WHAT YOU ARE ASKED TO DO → The lines wanted are those in the data below that include "size".

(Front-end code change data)
--- START ---

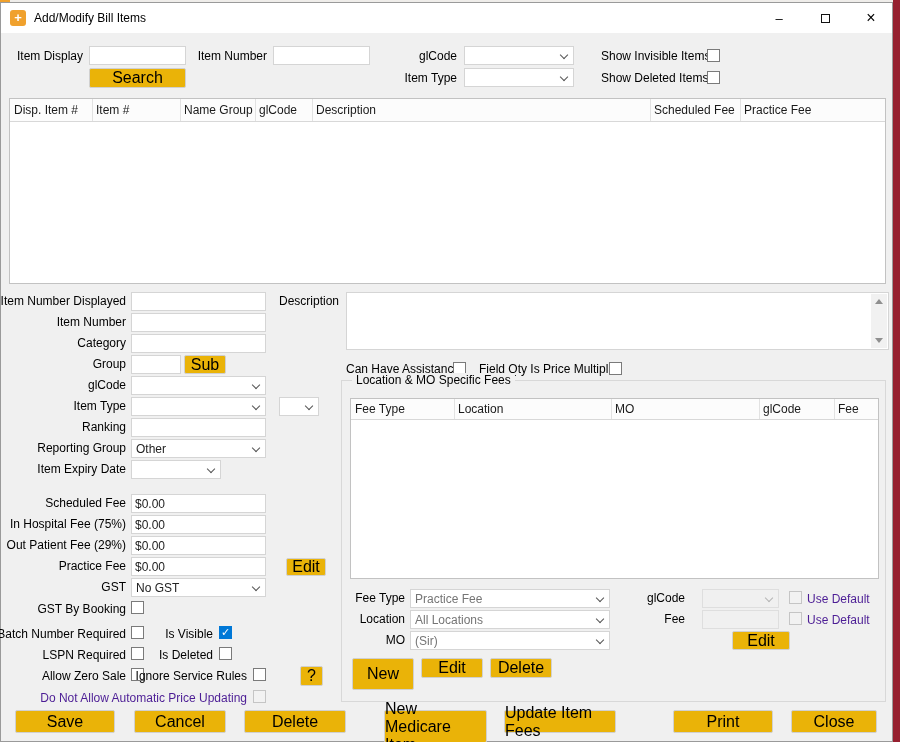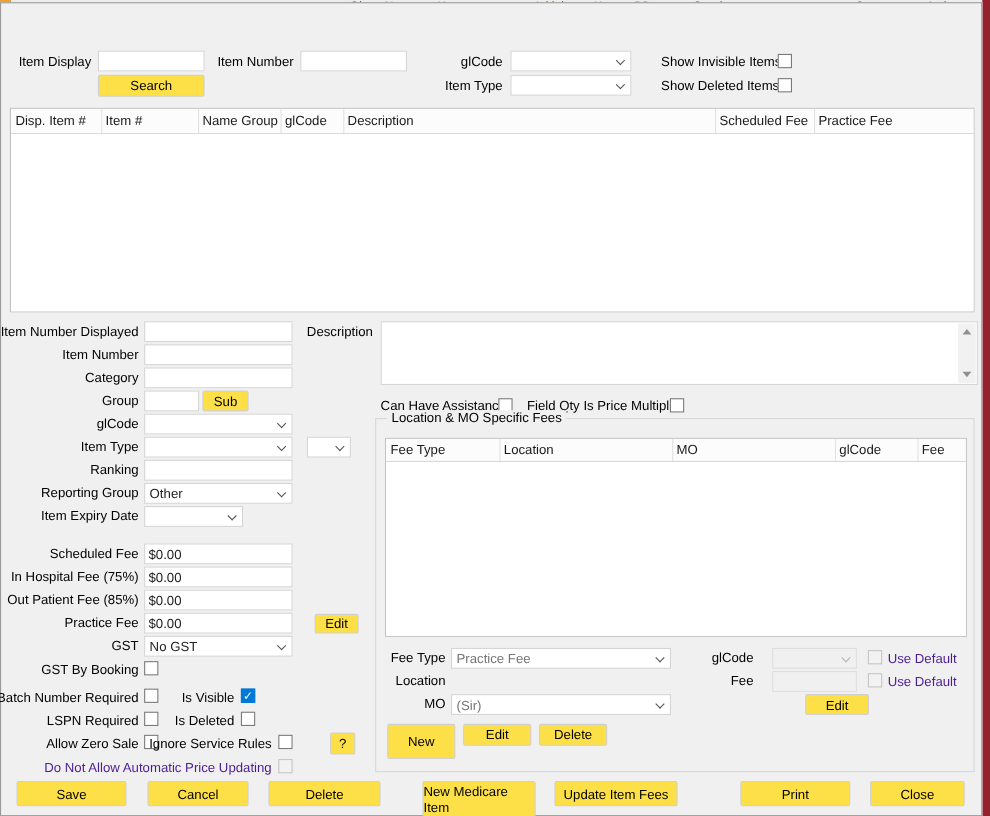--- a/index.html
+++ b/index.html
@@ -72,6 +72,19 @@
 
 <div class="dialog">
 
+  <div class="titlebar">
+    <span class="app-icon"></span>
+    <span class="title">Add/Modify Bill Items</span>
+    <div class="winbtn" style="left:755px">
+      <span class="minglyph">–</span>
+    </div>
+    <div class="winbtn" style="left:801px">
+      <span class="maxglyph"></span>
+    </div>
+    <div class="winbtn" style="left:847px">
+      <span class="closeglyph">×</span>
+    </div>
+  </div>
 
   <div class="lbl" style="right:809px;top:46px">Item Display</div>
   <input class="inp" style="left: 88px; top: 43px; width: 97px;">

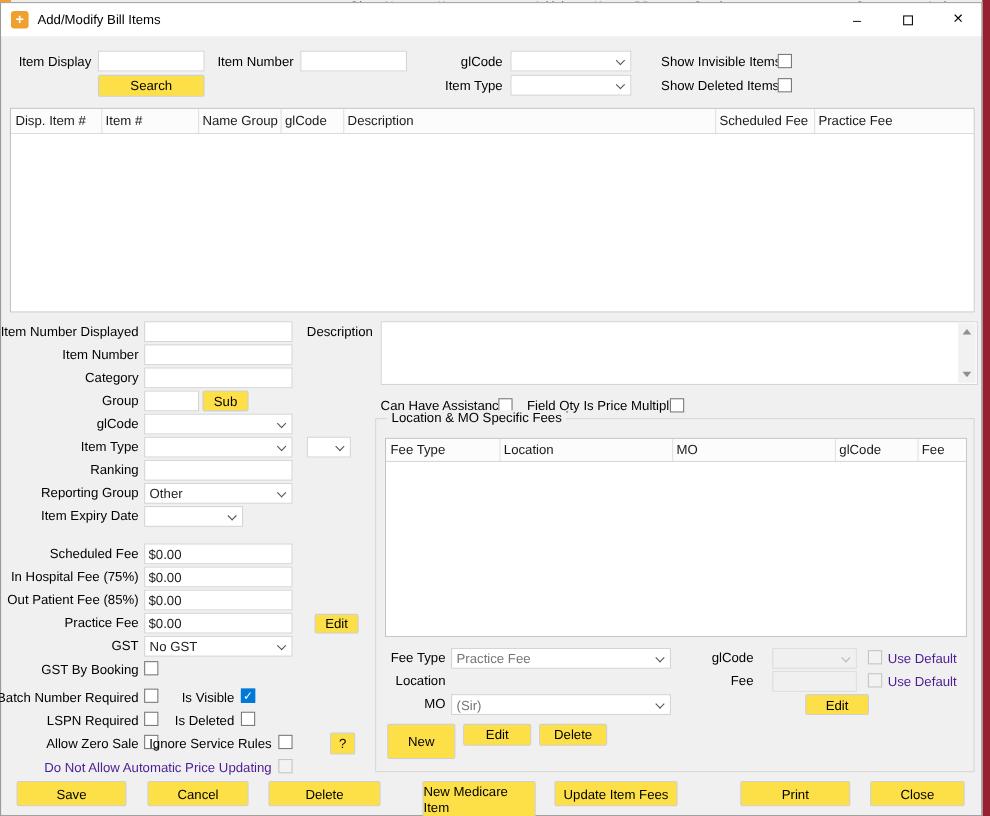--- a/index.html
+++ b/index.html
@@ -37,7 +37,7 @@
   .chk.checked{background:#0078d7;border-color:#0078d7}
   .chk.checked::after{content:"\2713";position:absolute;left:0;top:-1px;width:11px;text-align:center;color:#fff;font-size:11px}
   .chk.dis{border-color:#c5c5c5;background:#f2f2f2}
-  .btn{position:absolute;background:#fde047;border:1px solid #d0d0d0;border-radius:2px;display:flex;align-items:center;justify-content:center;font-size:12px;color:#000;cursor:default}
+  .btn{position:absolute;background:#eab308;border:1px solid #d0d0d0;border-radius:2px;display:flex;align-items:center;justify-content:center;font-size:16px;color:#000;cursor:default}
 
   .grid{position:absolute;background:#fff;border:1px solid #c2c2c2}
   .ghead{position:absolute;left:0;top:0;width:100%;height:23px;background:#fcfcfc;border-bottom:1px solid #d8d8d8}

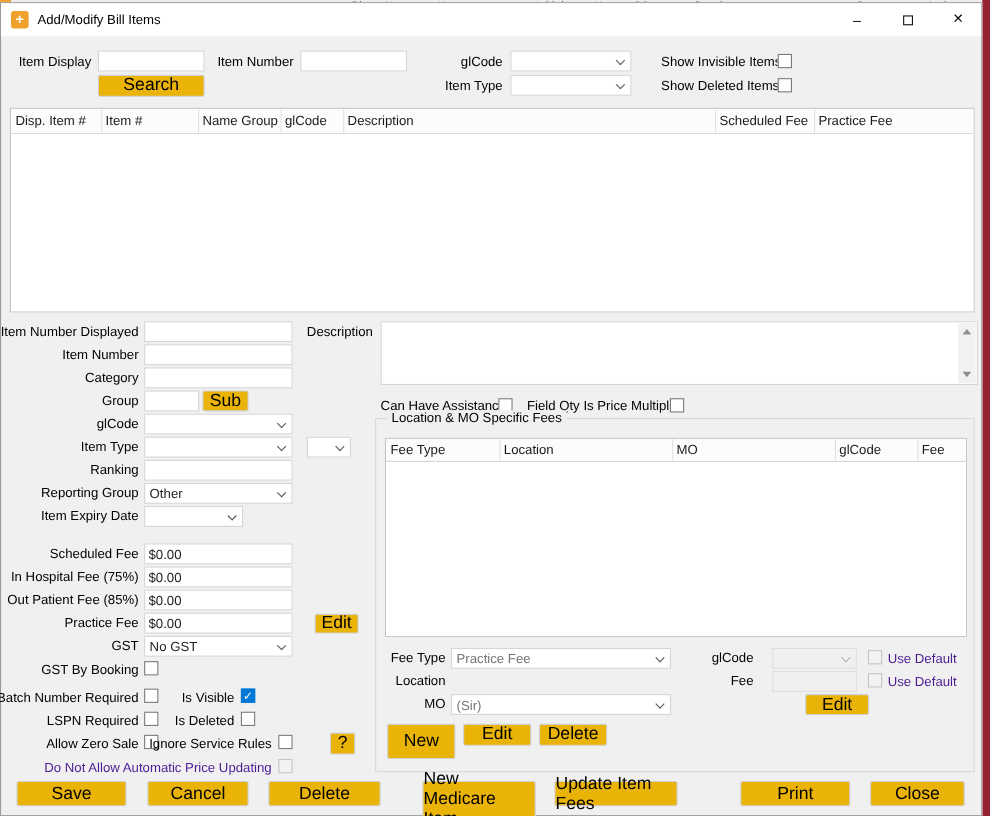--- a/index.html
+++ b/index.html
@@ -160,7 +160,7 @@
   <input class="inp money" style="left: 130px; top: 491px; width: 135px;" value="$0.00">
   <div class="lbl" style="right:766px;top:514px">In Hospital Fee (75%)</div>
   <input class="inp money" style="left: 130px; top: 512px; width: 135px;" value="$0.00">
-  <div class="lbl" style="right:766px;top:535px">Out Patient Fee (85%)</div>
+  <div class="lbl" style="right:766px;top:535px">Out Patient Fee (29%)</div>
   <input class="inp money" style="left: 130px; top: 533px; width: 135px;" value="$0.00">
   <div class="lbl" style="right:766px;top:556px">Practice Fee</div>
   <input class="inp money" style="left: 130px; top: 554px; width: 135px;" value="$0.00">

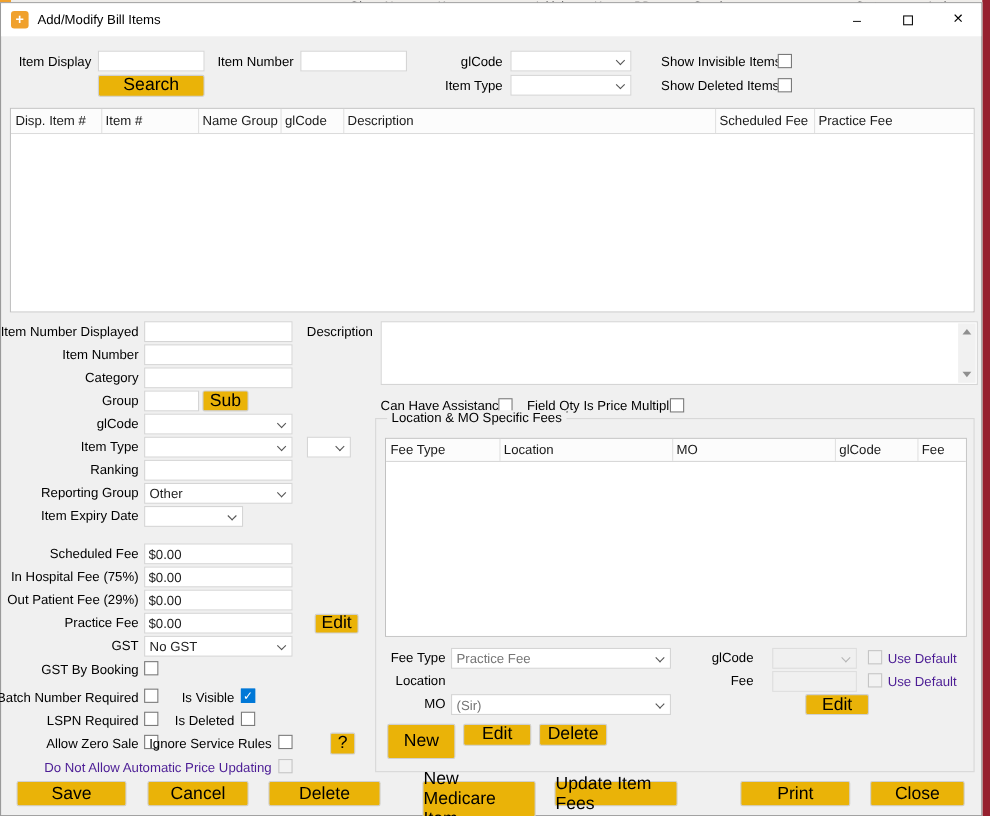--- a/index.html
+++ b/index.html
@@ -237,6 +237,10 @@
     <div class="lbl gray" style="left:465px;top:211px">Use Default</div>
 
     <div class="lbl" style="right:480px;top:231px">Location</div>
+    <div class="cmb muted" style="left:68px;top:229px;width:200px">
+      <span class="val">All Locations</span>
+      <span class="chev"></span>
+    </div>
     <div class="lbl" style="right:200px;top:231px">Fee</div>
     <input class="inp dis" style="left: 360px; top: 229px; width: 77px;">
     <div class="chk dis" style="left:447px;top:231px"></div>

--- END ---
--- START ---

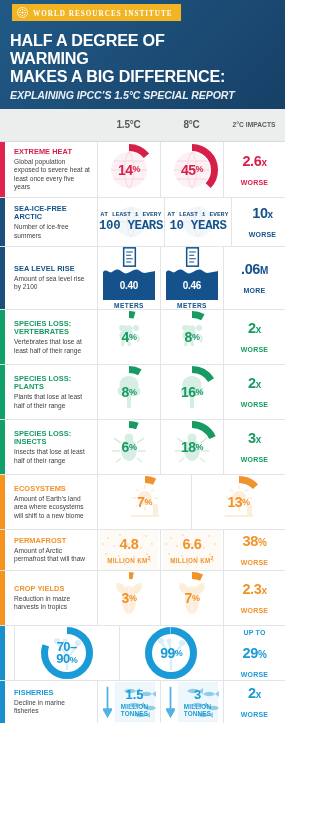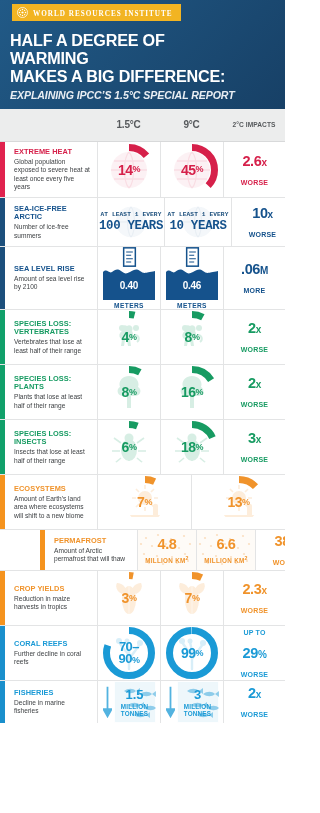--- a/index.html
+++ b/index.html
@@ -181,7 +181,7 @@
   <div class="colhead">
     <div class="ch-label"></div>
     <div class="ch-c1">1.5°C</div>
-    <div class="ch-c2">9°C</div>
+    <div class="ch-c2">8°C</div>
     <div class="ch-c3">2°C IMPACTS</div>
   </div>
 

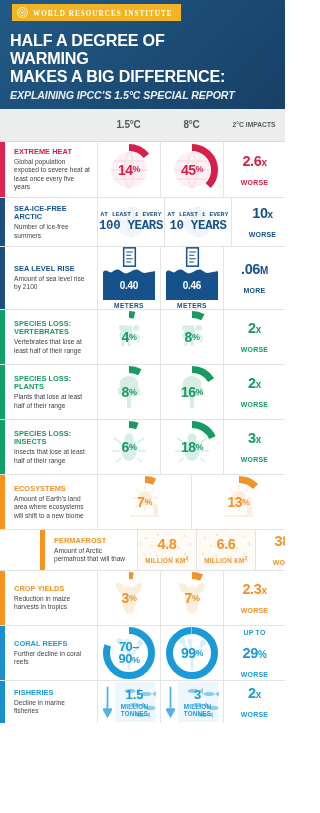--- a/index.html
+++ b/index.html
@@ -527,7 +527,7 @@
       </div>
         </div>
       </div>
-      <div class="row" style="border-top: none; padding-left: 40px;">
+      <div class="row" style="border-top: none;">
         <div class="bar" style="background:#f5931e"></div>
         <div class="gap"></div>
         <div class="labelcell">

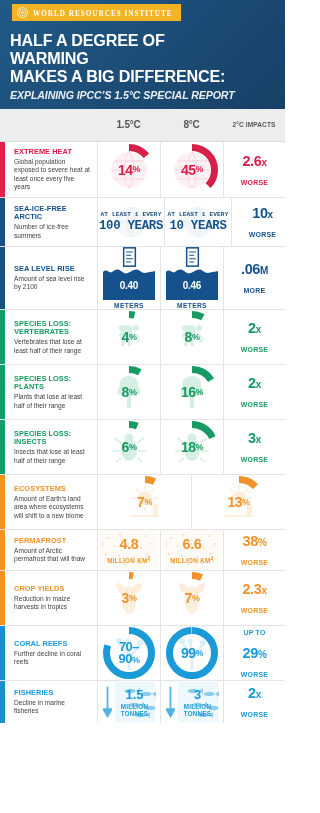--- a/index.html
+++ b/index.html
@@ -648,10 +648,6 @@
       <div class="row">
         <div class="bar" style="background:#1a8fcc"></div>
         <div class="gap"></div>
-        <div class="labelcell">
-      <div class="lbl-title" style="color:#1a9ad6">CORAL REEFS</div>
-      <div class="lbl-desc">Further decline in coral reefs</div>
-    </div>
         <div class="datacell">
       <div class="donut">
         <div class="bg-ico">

--- END ---

RESPONSE BELOW →
   .chk.checked::after{content:"\2713";position:absolute;left:0;top:-1px;width:11px;text-align:center;color:#fff;font-size:11px}
-  .btn{position:absolute;background:#fde047;border:1px solid #d0d0d0;border-radius:2px;display:flex;align-items:center;justify-content:center;font-size:12px;color:#000;cursor:default}
+  .btn{position:absolute;background:#eab308;border:1px solid #d0d0d0;border-radius:2px;display:flex;align-items:center;justify-content:center;font-size:16px;color:#000;cursor:default}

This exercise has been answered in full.